ABOUT THIS EXERCISE: Please print nothing but the lines from the one with "text: Game Space" to the last line of the records below, and omit pictures.

LISTED ENTRIES:
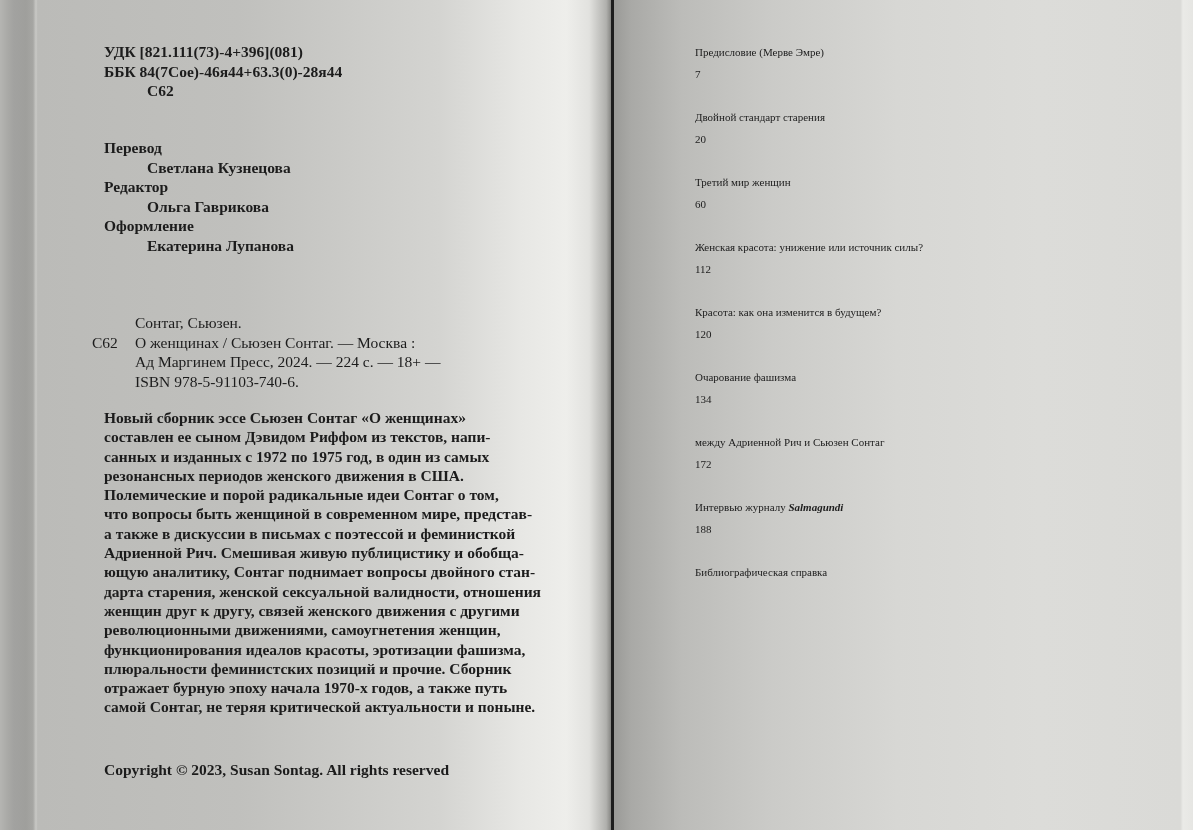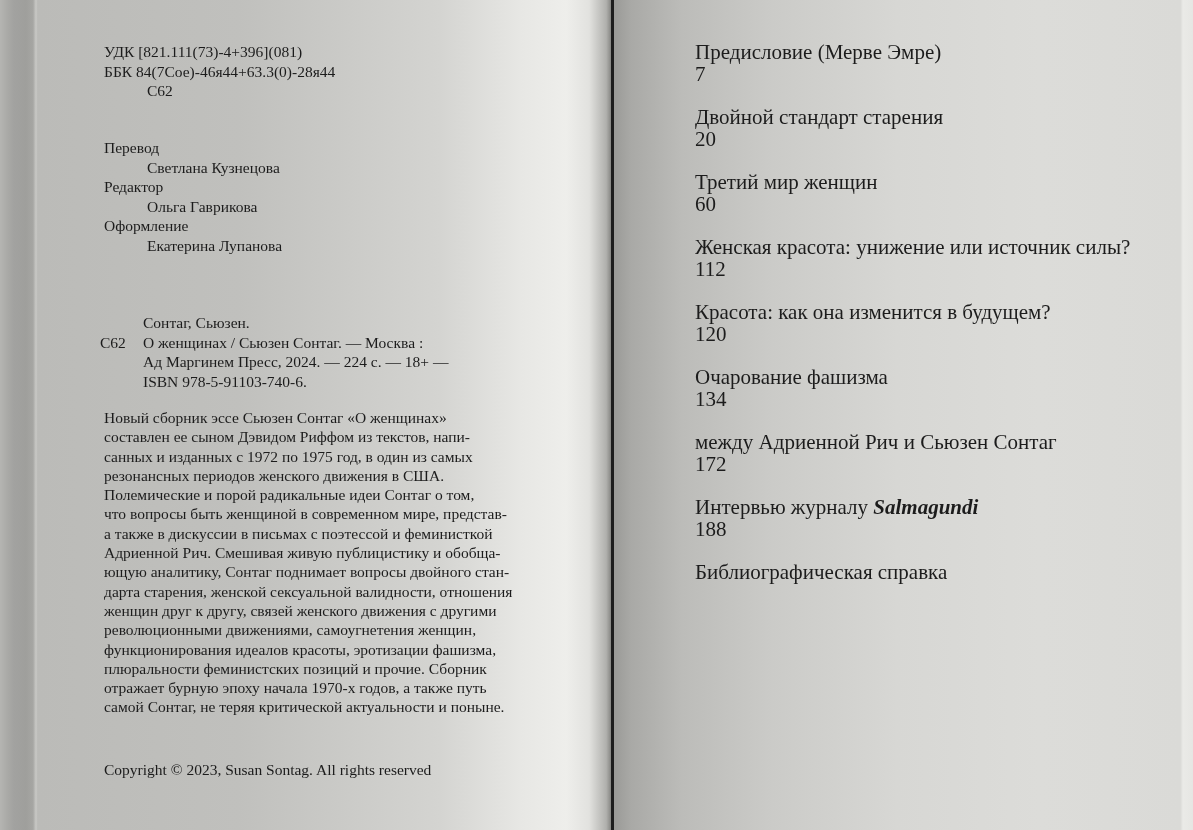"УДК [821.111(73)-4+396](081)" .block { font-weight: none -> bold }
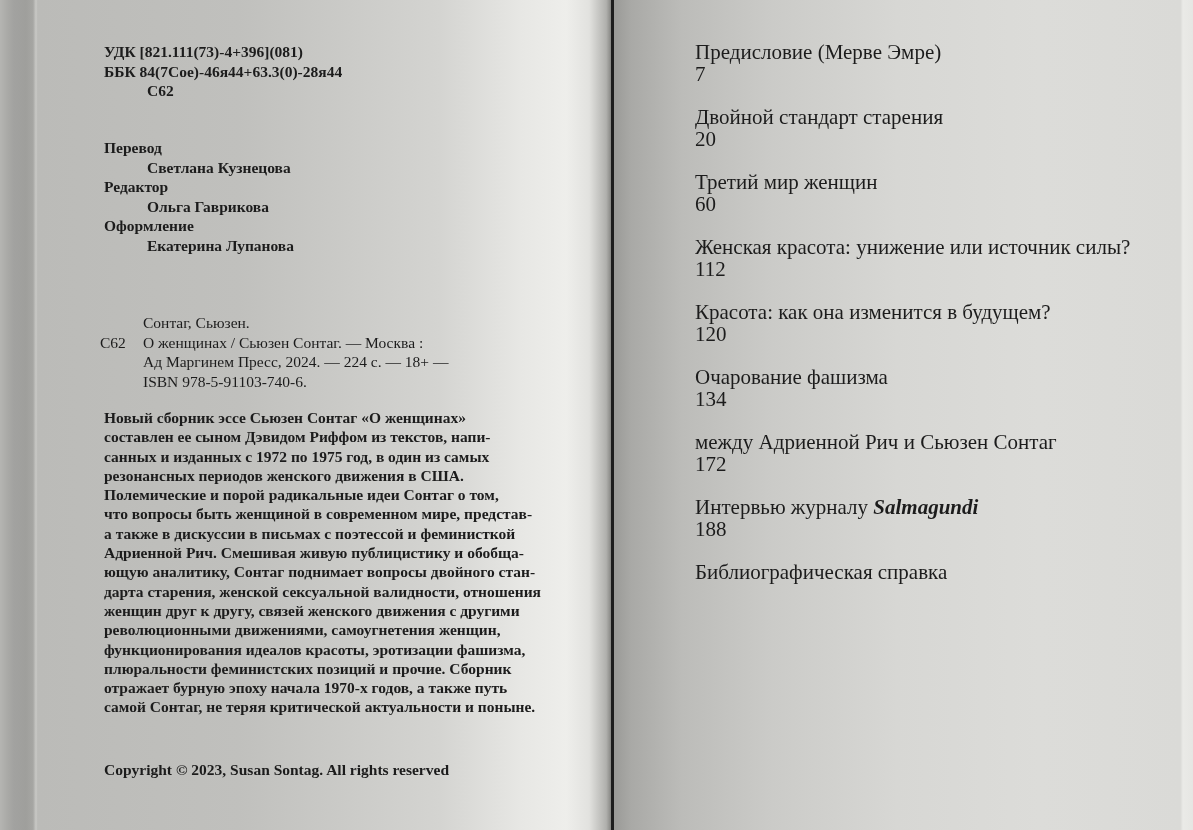"Предисловие (Мерве Эмре)" .toc { font-size: 21px -> 11px }
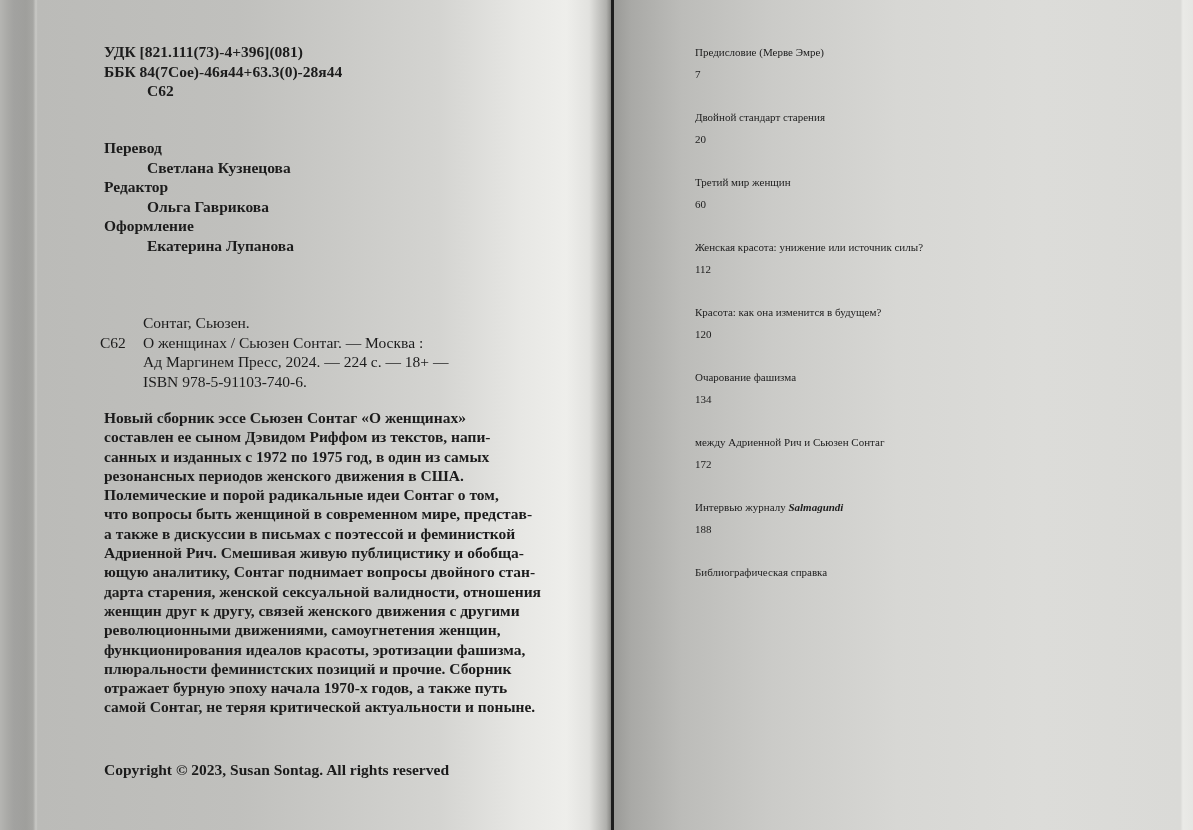"Сонтаг, Сьюзен." .catalog { left: 100px -> 92px }
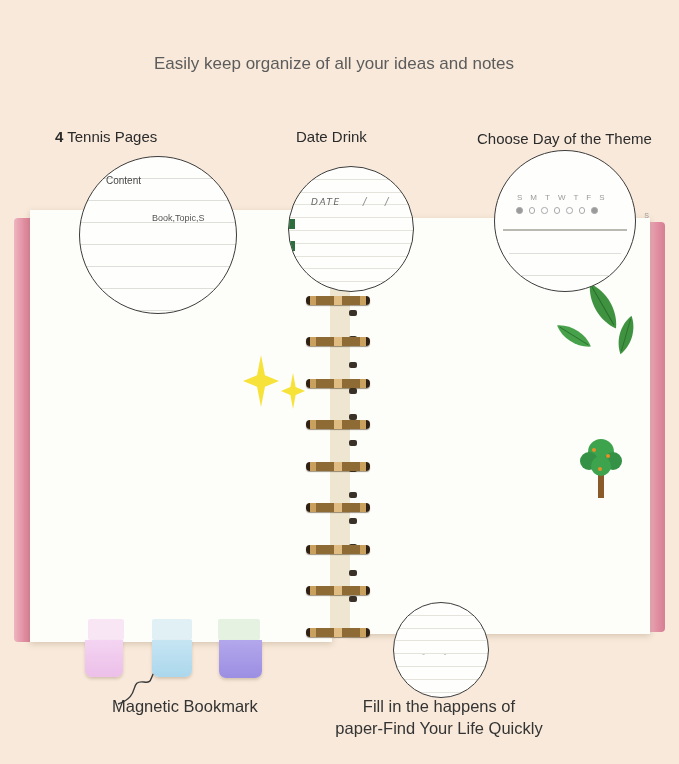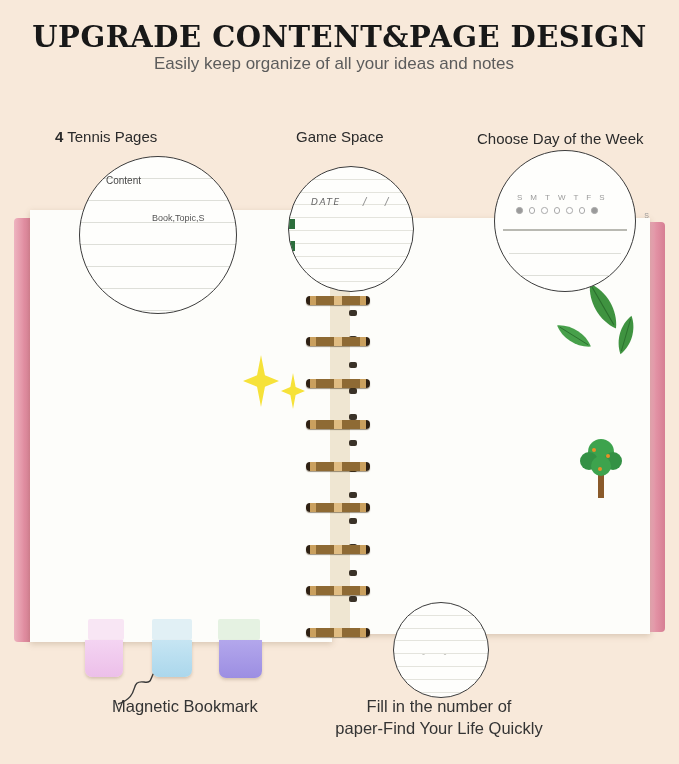"UPGRADE CONTENT&PAGE DESIGN" div.abs { html: <div>UPGRADE CONTENT&amp;PAGE DESIGN</div> -> none }
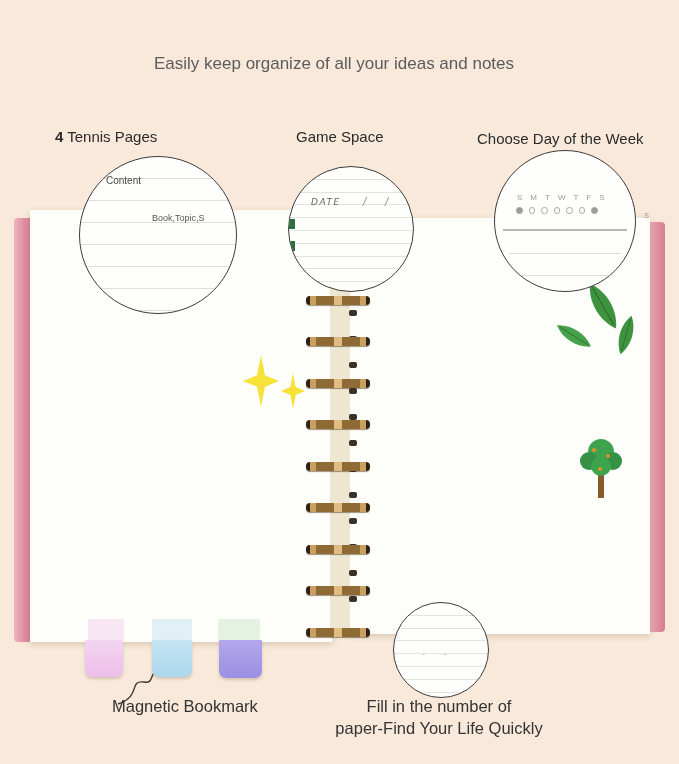"Game Space" div.abs { text: Game Space -> Date Drink }
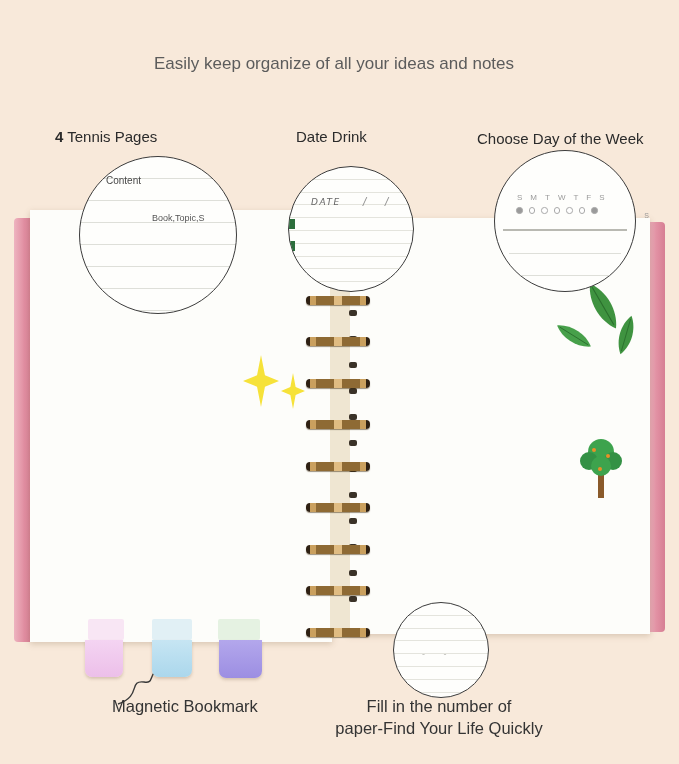"Choose Day of the Week" div.abs { text: Week -> Theme }
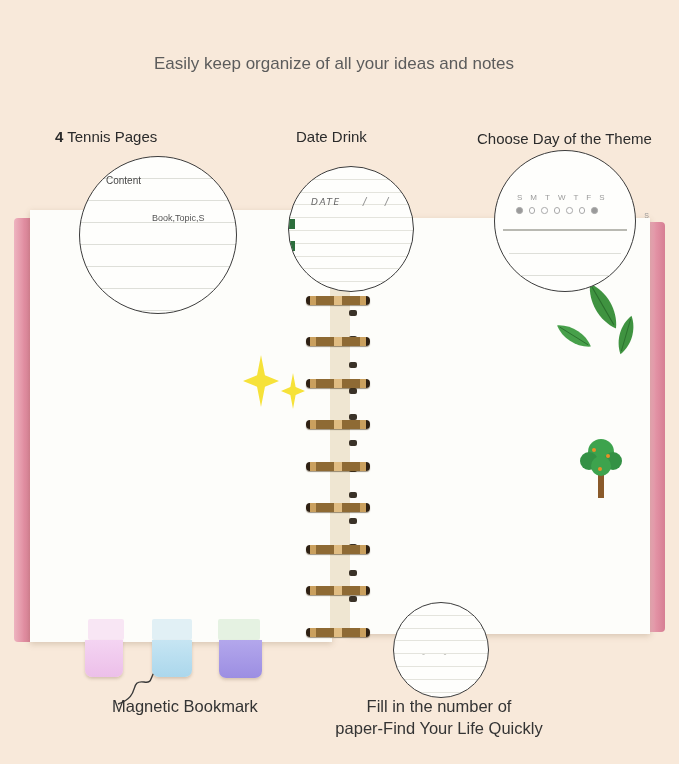"Fill in the number of" div { text: number -> happens }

RESPONSE:
"Game Space" div.abs { text: Game Space -> Date Drink }
"Choose Day of the Week" div.abs { text: Week -> Theme }
"Fill in the number of" div { text: number -> happens }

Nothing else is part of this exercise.